Question

An ASTM F441 chlorinated polyvinyl chloride \((\mathrm{CPVC})\) tube is embedded in a vertical concrete wall $(k=1.4 \mathrm{~W} / \mathrm{m} \cdot \mathrm{K})\(. The wall has a height of \)1 \mathrm{~m}$, and one surface of the wall is subjected to convection with hot air at \(140^{\circ} \mathrm{C}\). The distance measured from the plate's surface that is exposed to the hot air to the tube surface is \(d=3 \mathrm{~cm}\). The ASME Code for Process Piping limits the maximum use temperature for ASTM F441 CPVC tube to $93.3^{\circ} \mathrm{C}$ (ASME B31.32014 , Table B-1). If the concrete surface that is exposed to the hot air is at \(100^{\circ} \mathrm{C}\), would the CPVC tube embedded in the wall still comply with the ASME code?

Short answer

Based on the given information and calculations, the CPVC tube surface temperature is found to be \(139.9^{\circ}\mathrm{C}\). This exceeds the ASME code limit of \(93.3^{\circ}\mathrm{C}\), indicating that the CPVC tube embedded in the wall does not comply with the ASME code.

Step-by-step solution

Identify known values and unknown variables

We are given the following values: - Concrete wall thermal conductivity \((k) = 1.4\frac{\mathrm{W}}{\mathrm{m}\cdot\mathrm{K}}\) - Wall height \((h) = 1\mathrm{m}\) - Hot air temperature \((T_{air}) = 140^{\circ}\mathrm{C}\) - Concrete surface temperature \((T_{surface}) = 100^{\circ}\mathrm{C}\) - Distance from the plate's surface to the tube surface \((d) = 3\mathrm{cm}\) We are asked to find the CPVC tube surface temperature. If this temperature is less than or equal to \(93.3^{\circ}\mathrm{C}\), the CPVC tube will comply with the ASME code.

Simplify the problem

The problem can be simplified by analyzing heat conduction through a one-dimensional wall. Since the wall is vertical, we can assume that heat transfer occurs only in the horizontal direction. We can also consider a unit width of the wall (\(1\mathrm{m}\)) to simplify our calculations.

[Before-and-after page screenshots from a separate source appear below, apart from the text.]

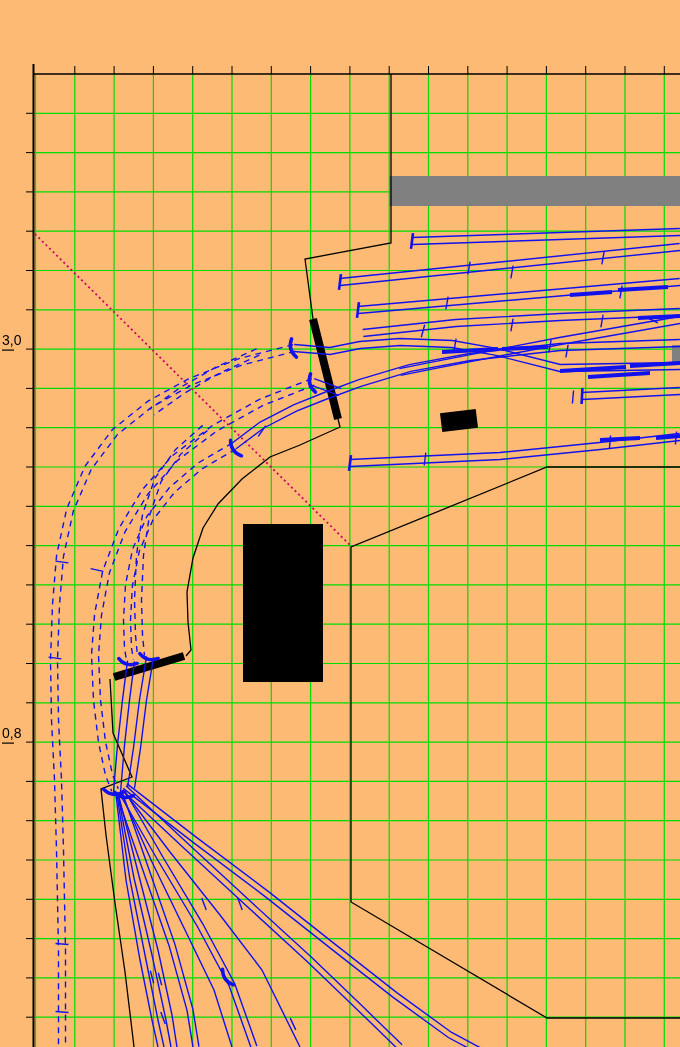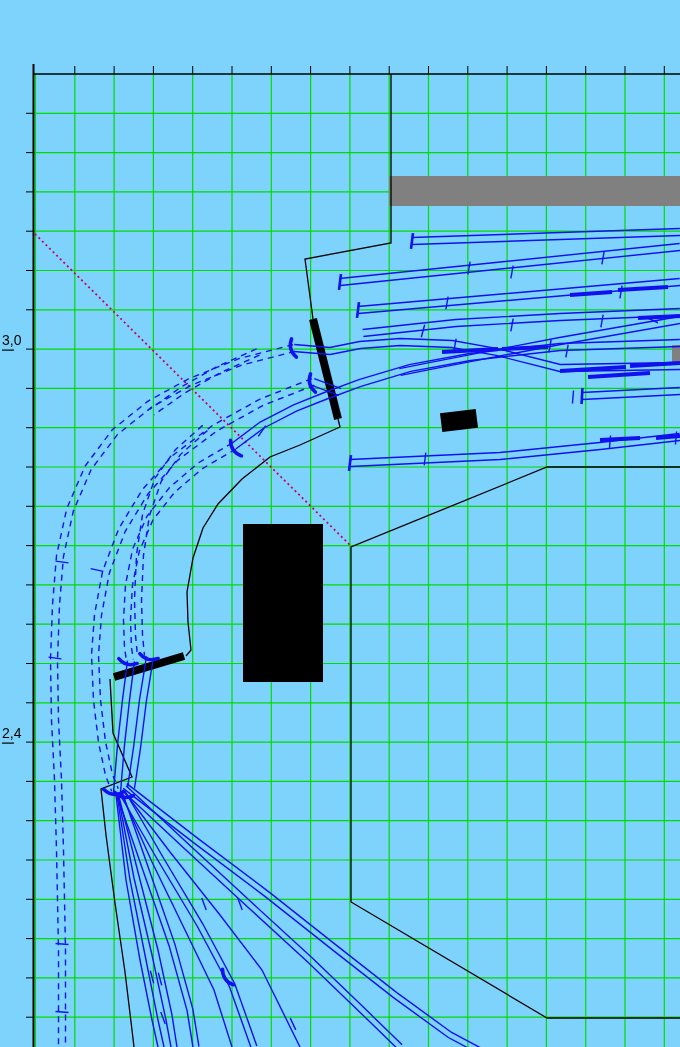--- a/index.html
+++ b/index.html
@@ -1,27 +1,27 @@
 <!DOCTYPE html>
 <html><head>
 <meta charset="utf-8">
 <style>
   html,body{margin:0;padding:0;background:#fff;}
-  #stage{position:relative;width:680px;height:1047px;background:#7dd3fc;overflow:hidden;
+  #stage{position:relative;width:680px;height:1047px;background:#fdba74;overflow:hidden;
          font-family:"Liberation Sans", sans-serif;}
   #plan-svg{position:absolute;left:0;top:0;}
   .axis-label{position:absolute;left:2px;width:30px;font-size:14px;color:#000;
               font-family:"Liberation Sans",sans-serif;}
 </style>
 </head>
 <body>
 
 <div id="stage">
   <span class="axis-label" style="top: 332.1px;">3,0</span>
-  <span class="axis-label" style="top: 725.1px;">2,4</span>
+  <span class="axis-label" style="top: 725.1px;">0,8</span>
 <svg width="680" height="1047" id="plan-svg">
       <line x1="35.5" y1="74" x2="35.5" y2="1047" stroke="#00dc00" stroke-width="1.2"></line>
       <line x1="74.8" y1="74" x2="74.8" y2="1047" stroke="#00dc00" stroke-width="1.2"></line>
       <line x1="114.1" y1="74" x2="114.1" y2="1047" stroke="#00dc00" stroke-width="1.2"></line>
       <line x1="153.39999999999998" y1="74" x2="153.39999999999998" y2="1047" stroke="#00dc00" stroke-width="1.2"></line>
       <line x1="192.7" y1="74" x2="192.7" y2="1047" stroke="#00dc00" stroke-width="1.2"></line>
       <line x1="232" y1="74" x2="232" y2="1047" stroke="#00dc00" stroke-width="1.2"></line>
       <line x1="271.3" y1="74" x2="271.3" y2="1047" stroke="#00dc00" stroke-width="1.2"></line>
       <line x1="310.6" y1="74" x2="310.6" y2="1047" stroke="#00dc00" stroke-width="1.2"></line>
       <line x1="349.90000000000003" y1="74" x2="349.90000000000003" y2="1047" stroke="#00dc00" stroke-width="1.2"></line>

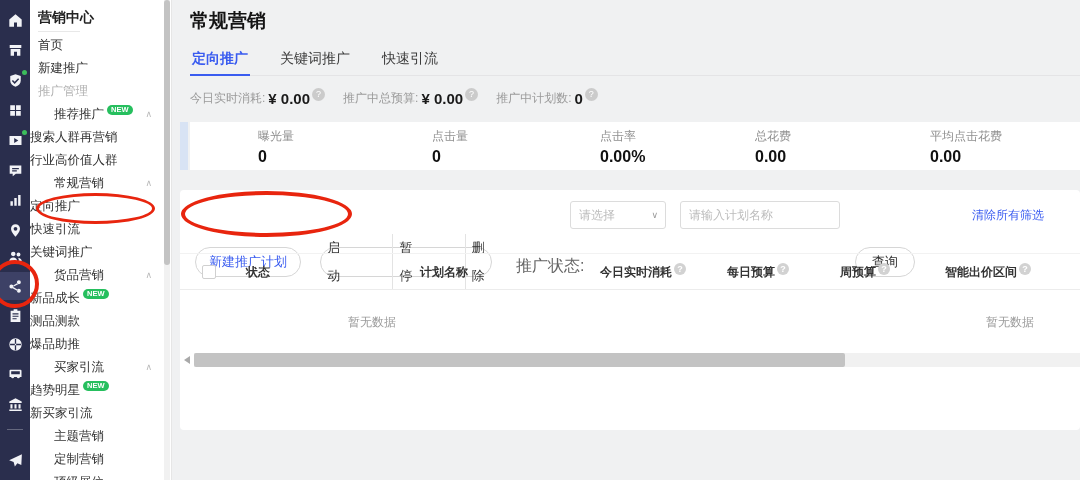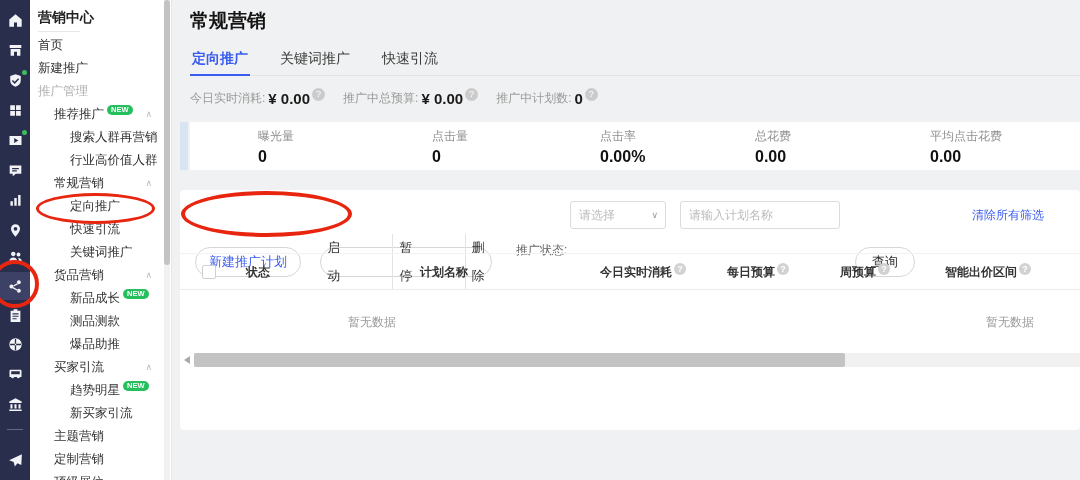--- a/index.html
+++ b/index.html
@@ -24,21 +24,21 @@
   .rail-divider { position:absolute; left:7px; top:429px; width:16px; border-top:1px solid rgba(255,255,255,.28); }
 
   
   .sidebar { position:absolute; left:30px; top:0; width:142px; height:480px; background:#fff; border-right:1px solid #e6e6e6; z-index:4; }
   .sd-title { position:absolute; left:8px; top:9px; font-size:14px; font-weight:bold; color:#222; }
   .sd-title-divider { position:absolute; left:8px; top:31px; width:42px; border-top:1px solid #e8e8e8; }
   .sd-items { position:absolute; left:0; top:34px; right:7px; bottom:0; overflow:hidden; }
   .sd-item { position:relative; height:23px; line-height:23px; font-size:12.5px; color:#333; cursor:pointer; white-space:nowrap; }
   .sd-item[data-level="0"]{ padding-left:8px; }
   .sd-item[data-level="1"]{ padding-left:24px; }
-  .sd-item[data-level="2"]{ padding-left:40px; }
+  .sd-item[data-level="2"]{ }
   .sd-item[data-section="true"]{ color:#b3b3b3; cursor:default; }
   .sd-badge { display:inline-block; margin-left:3px; background:#26bf5e; color:#fff; font-size:7.5px; line-height:10px; padding:0 4px; border-radius:6px; vertical-align:6px; font-weight:bold; }
   .sd-caret { position:absolute; right:12px; top:0; color:#b9b9b9; font-size:9px; }
   .sd-track { position:absolute; right:1px; top:0; bottom:0; width:6px; background:#f1f1f1; }
   .sd-thumb { position:absolute; right:1px; top:0; width:6px; height:265px; background:#c3c3c3; border-radius:3px; cursor:grab; }
 
   
   .main { position:absolute; left:172px; top:0; right:0; bottom:0; }
   .page-title { position:absolute; left:18px; top:8px; font-size:19px; font-weight:bold; color:#141414; }
   .tabs { position:absolute; left:18px; right:0; top:50px; height:26px; border-bottom:1px solid #e4e4e6; display:flex; gap:28px; }
@@ -59,21 +59,21 @@
   .metrics-card div:nth-of-type(5){left:740px}
   .m-label { font-size:12px; color:#8f8f8f; margin-bottom:3px; }
   .m-value { font-size:16px; font-weight:bold; color:#111; }
 
   .table-card { position:absolute; left:8px; right:0; top:190px; height:240px; background:#fff; border-radius:4px; }
   .btn { position:absolute; top:10px; height:30px; background:#fff; border:1px solid #d6d6d6; border-radius:16px; font-size:13px; color:#333; display:flex; align-items:center; justify-content:center; cursor:pointer;margin-top:47px; }
   .btn-create { left:15px; width:106px; color:#3a5cf0; }
   .btn-group { left:140px; width:172px; padding:0;gap:46px; }
   .btn-group span { flex:1; text-align:center; line-height:28px; cursor:pointer; }
   .btn-group span + span { border-left:1px solid #e3e3e3; }
-  .tb-label { position:absolute; left:336px; top:4px; line-height:30px; font-size:12px; color:#666;margin-top:41px; }
+  .tb-label { position:absolute; left:336px; top:20px; line-height:30px; font-size:16px; color:#666;margin-top:41px; }
   .select { position:absolute; left:390px; top:11px; width:96px; height:28px; border:1px solid #dcdcdc; border-radius:3px; background:#fff; font-size:12px; color:#bcbcbc; line-height:26px; padding:0 8px; cursor:pointer; }
   .select .chev { position:absolute; right:7px; top:0; color:#999; font-size:9px; }
   .inp { position:absolute; left:500px; top:11px; width:160px; height:28px; border:1px solid #dcdcdc; border-radius:3px; font-size:12px; padding:0 8px; color:#7f1d1d; outline:none; }
   .inp::placeholder { color:#bcbcbc; }
   .btn-query { left:675px; width:60px; }
   .clear-link { position:absolute; left:748px; top:10px; line-height:30px; font-size:12px; color:#3a5cf0; cursor:pointer;margin-left:44px; }
 
   .thead { position:absolute; left:0; right:0; top:63px; height:37px; border-top:1px solid #f2f2f2; border-bottom:1px solid #ececec; }
   .th-check { position:absolute; left:22px; top:11px; width:14px; height:14px; border:1px solid #d0d0d0; border-radius:2px; background:#fff; cursor:pointer; }
   .th { position:absolute; top:0; line-height:36px; font-size:12px; font-weight:bold; color:#333; white-space:nowrap; }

Since the vertical direction's conduction and natural convection can be neglected, we can model this problem as a one-dimensional steady-state conduction problem.

Calculate the heat flow through the wall

We can use Fourier's law of heat conduction to calculate the heat flow through the wall: \(q = -kA\frac{dT}{dx}\) Since the problem is one-dimensional and steady-state, we can use the following form of Fourier's law: \(q = -k\frac{dT}{dx}\) We need to find the heat flow at the tube surface to determine its temperature. We will still use the same equation, but with different temperature and distance values. Let the heat flow at the tube surface be \(q_{tube}\). Thus, we have: \(q_{tube} = -k\frac{T_{surface} - T_{tube}}{d}\)

Rearrange the equation to find the tube temperature

We need to find the tube temperature. Rearrange the equation in step 3 to solve for \(T_{tube}\): \(T_{tube} = T_{surface} - \frac{q_{tube}d}{k}\)

Find the relation between \(q\) and \(q_{tube}\)

We can relate \(q\) and \(q_{tube}\) via the following equation: \(q -q_{tube} = h q_{tube}\) This corresponds to the vertical heat loss due to natural convection becoming negligible for our one-dimensional analysis. Now we can rewrite the equation to find the temperature at the tube surface: \(T_{tube} = T_{surface} - \frac{\frac{q}{k}d}{1 + hd}\).

Calculate the wall's temperature gradient

We need to calculate the temperature gradient (\(\frac{dT}{dx}\)) inside the wall. Using Fourier's law, we have: \(\frac{dT}{dx} = \frac{T_{air} - T_{surface}}{d}\)

Calculate the heat flow \(q\)

Now we can calculate the heat flow using Fourier's law and the temperature gradient calculated in step 6: \(q = -k\frac{dT}{dx}\) Providing the known values, we get: \(q = -1.4\frac{140 - 100}{0.03} = -1.4\cdot 1333.33 = -1866.67\frac{\mathrm{W}}{\mathrm{m}}\)

Calculate the tube temperature

Finally, we can calculate the tube temperature using the equation from step 5: \(T_{tube} = 100-\frac{-1866.67\times0.03}{1.4}\) \(T_{tube} = 100-(-39.9)\) \(T_{tube} = 139.9^{\circ}\mathrm{C}\) Since the tube temperature is above the ASME code limit of \(93.3^{\circ}\mathrm{C}\), the CPVC tube embedded in the wall does not comply with the ASME code.